School of Data Science

 

What is being built?

Ricky is building a free open source resource that anyone can use to learn topics relating to the field of data science. It is meant to have no barrier to entry, and keep evolving as an open source project. The project is in the very early phases of being built, and no content is yet available to students (outside of what is available on this website). In recent years open source tools that run on languages like Python, R, and JavaScript, have really taken a lead as the standard tools for working with data and creating engaging analysis/reports. These tools are made by benevolent programmers on the internet who collectively team-up to write software that anyone can use for any purpose (including a for profit business), and yet most of the structured content available online to help students learn these free tools are for-profit. The typical argument on this point is that they need to do so in order to provide the best quality content, so this project takes a different approach to the content that is made - more details on this topic below under “Guiding Principles”.

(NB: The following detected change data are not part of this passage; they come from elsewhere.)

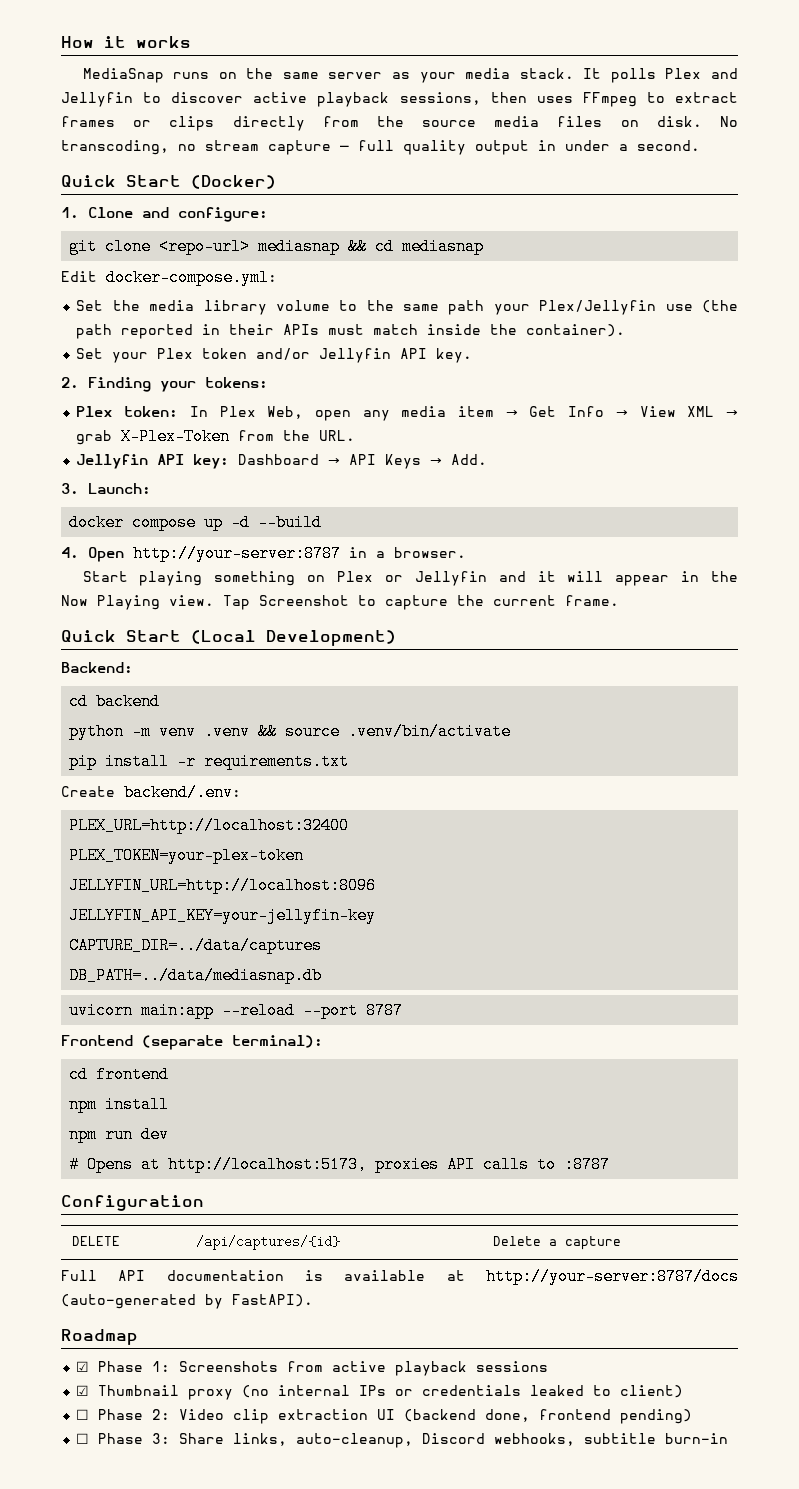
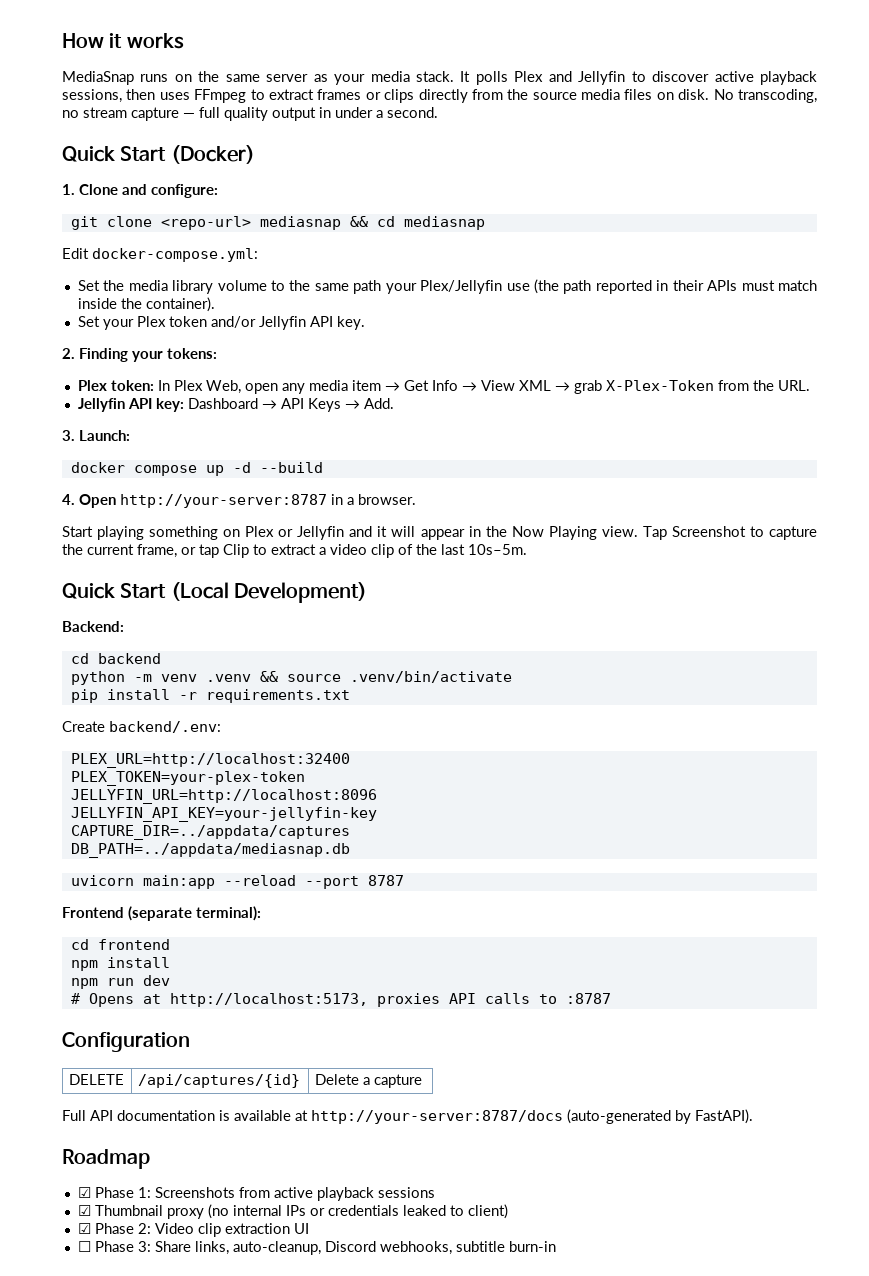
- Tap Screenshot to capture the current frame.
+ Tap Screenshot to capture the current frame, or tap Clip to extract a video clip of the last 10s–5m.
- CAPTURE_DIR=../data/captures
- DB_PATH=../data/mediasnap.db
+ CAPTURE_DIR=../appdata/captures
+ DB_PATH=../appdata/mediasnap.db
- ☐ Phase 2: Video clip extraction UI (backend done, frontend pending)
+ ☑ Phase 2: Video clip extraction UI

The school is based in the Metaverse, and is currently located in Cryptovoxels on the island of “Far Far Away” where Ricky owns 12 connected parcels that are dedicated to this project. Students will be able to interact with a “realistic” University campus structure, with the experience heavily relying on scripting to allow students to cater the experience to the subject they want to learn more about and generally having ways of adjusting the experience to be more relevant to the user’s wants/needs. The school will be designed to answer interesting real problems as a somewhat gamified experience, and the hope is users will want to visit to view the latest answers to the interesting problem, or just to have fun, rather than being there with the specific intent of learning data science topics. The best types of learning experiences are those where a user spends their time on the platform because they are being genuinely entertained and learning as a side effect of the time they are spending, and that’s what this project is hoping to achieve.

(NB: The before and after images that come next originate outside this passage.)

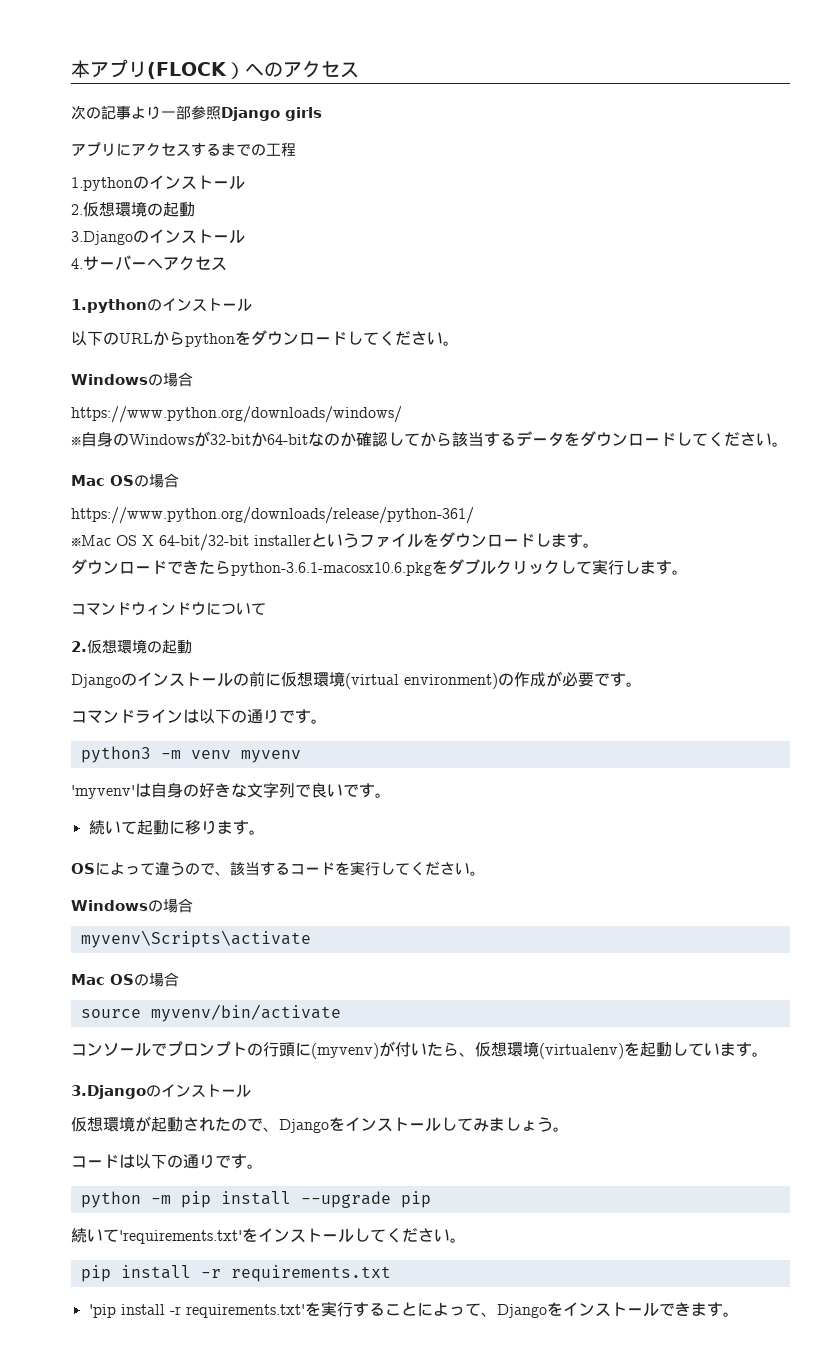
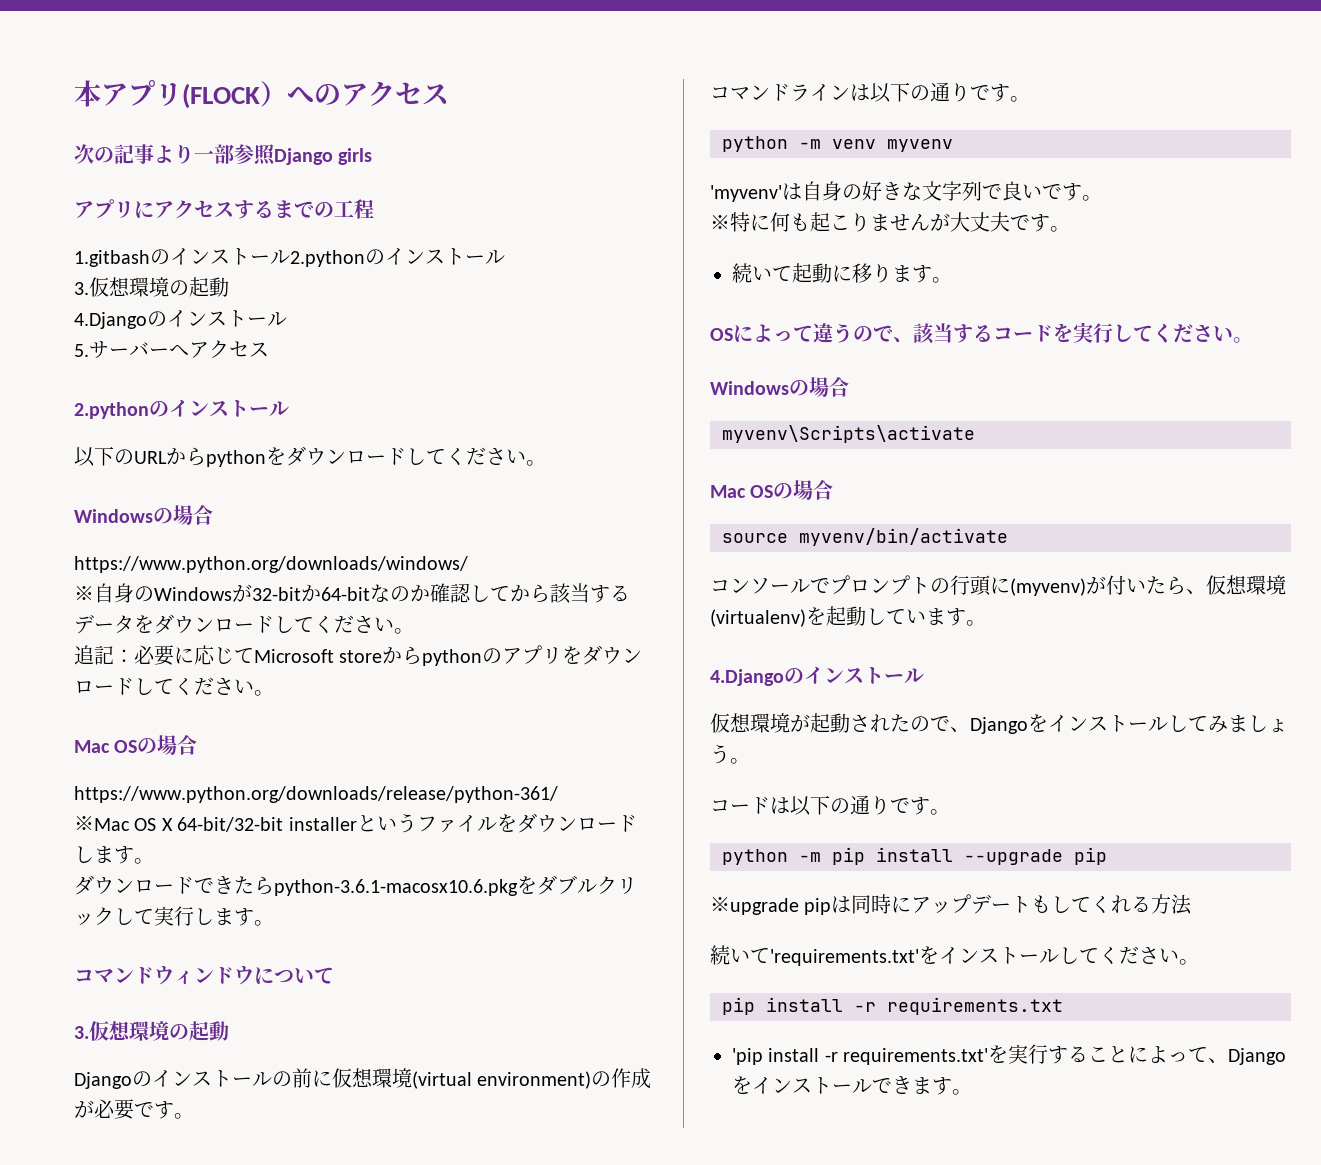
  アプリにアクセスするまでの工程
- 1.pythonのインストール
- 2.仮想環境の起動
- 3.Djangoのインストール
- 4.サーバーへアクセス
- 1.pythonのインストール
+ 1.gitbashのインストール2.pythonのインストール
+ 3.仮想環境の起動
+ 4.Djangoのインストール
+ 5.サーバーへアクセス
+ 2.pythonのインストール
+ 追記：必要に応じてMicrosoft storeからpythonのアプリをダウンロードしてください。
  コマンドウィンドウについて
- 2.仮想環境の起動
+ 3.仮想環境の起動
- python3 -m venv myvenv
+ python -m venv myvenv
+ ※特に何も起こりませんが大丈夫です。
  コンソールでプロンプトの行頭に(myvenv)が付いたら、仮想環境(virtualenv)を起動しています。
- 3.Djangoのインストール
+ 4.Djangoのインストール
+ ※upgrade pipは同時にアップデートもしてくれる方法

Students will be given more structured tools to learn the content through a more traditional content provider like Udemy. The course will forever be free of charge, and will answer interesting questions using data from smart contracts across several blockchains and projects. The course will use those topics to walk any beginner through a practical approach to each of those real problems, and will use an older snapshot of data to make it easier to follow for any beginner. Once a student feels more comfortable working with data, they can come to the school of data science in Cryptovoxels to take on any of the same analysis but on actual live data, and they can complete puzzles which will award them NFTs (of varying rarity) and “points”. The Cryptovoxels land for the project is embedded below, followed by more information around the guiding principles and roadmap. In the window below you can input a number and click the button to update the plot being shown, which is made using R. You can also click here to go to a different location where you can input any cryptocurrency symbol, then press the button, and the 3d text will show the current price in real-time.

Guiding Principles

Below are some guiding principles around the long term vision of the project. Today this is just Ricky’s personal project, so the goals below are very much aspirational and not factual to how it works today. See next section below for the roadmap.

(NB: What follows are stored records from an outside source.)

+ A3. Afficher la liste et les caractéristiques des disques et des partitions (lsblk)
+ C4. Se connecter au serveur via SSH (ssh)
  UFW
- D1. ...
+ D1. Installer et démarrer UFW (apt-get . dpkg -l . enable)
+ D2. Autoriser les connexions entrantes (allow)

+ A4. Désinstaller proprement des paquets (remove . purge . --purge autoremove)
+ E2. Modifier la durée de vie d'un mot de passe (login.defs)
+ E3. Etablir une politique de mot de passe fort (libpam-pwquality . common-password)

  • Open source. Meant as an open project for anyone to use as a learning platform, and also something teachers can also reasonably contribute to.

  • Campus-like experience available to anyone. The experience is meant to feel like being on an actual campus, especially when accessing the world in VR (already possible on Oculus Quest 2). See the design principles for the school that the contributors Powderly and Ottis graciously contributed to the project: https://docs.google.com/presentation/d/1wgkvyf2wX7yl169TN9OgulHmHBDwyuISt4JiersNo-E/

  • All content/tutorials will be built using real live data sources, and each exercise will be designed to be an analysis that keeps improving over time and is always relevant to a real problem, which will help the content not become outdated/deprecated over time, and can keep being improved on by the broader community. This project will also be designed to be open source and have a cryptocurrency governance system (no tokenomics) which will give anyone a path towards becoming a teacher publishing content under the correct/established format of using a decentralized live data connection to a blockchain smart contract, and making the content available to any student. Once there is a consensus that the content should be admitted into the school and the content is singled out as being good, a teacher will be awarded a governance token for the school which they can also use to vote on which students provided excellent answers to a given problem. This wouldn’t be on the short-term roadmap and TBD on more details around this, for example the token is likely to have its functionality be de-activated when traded to another user.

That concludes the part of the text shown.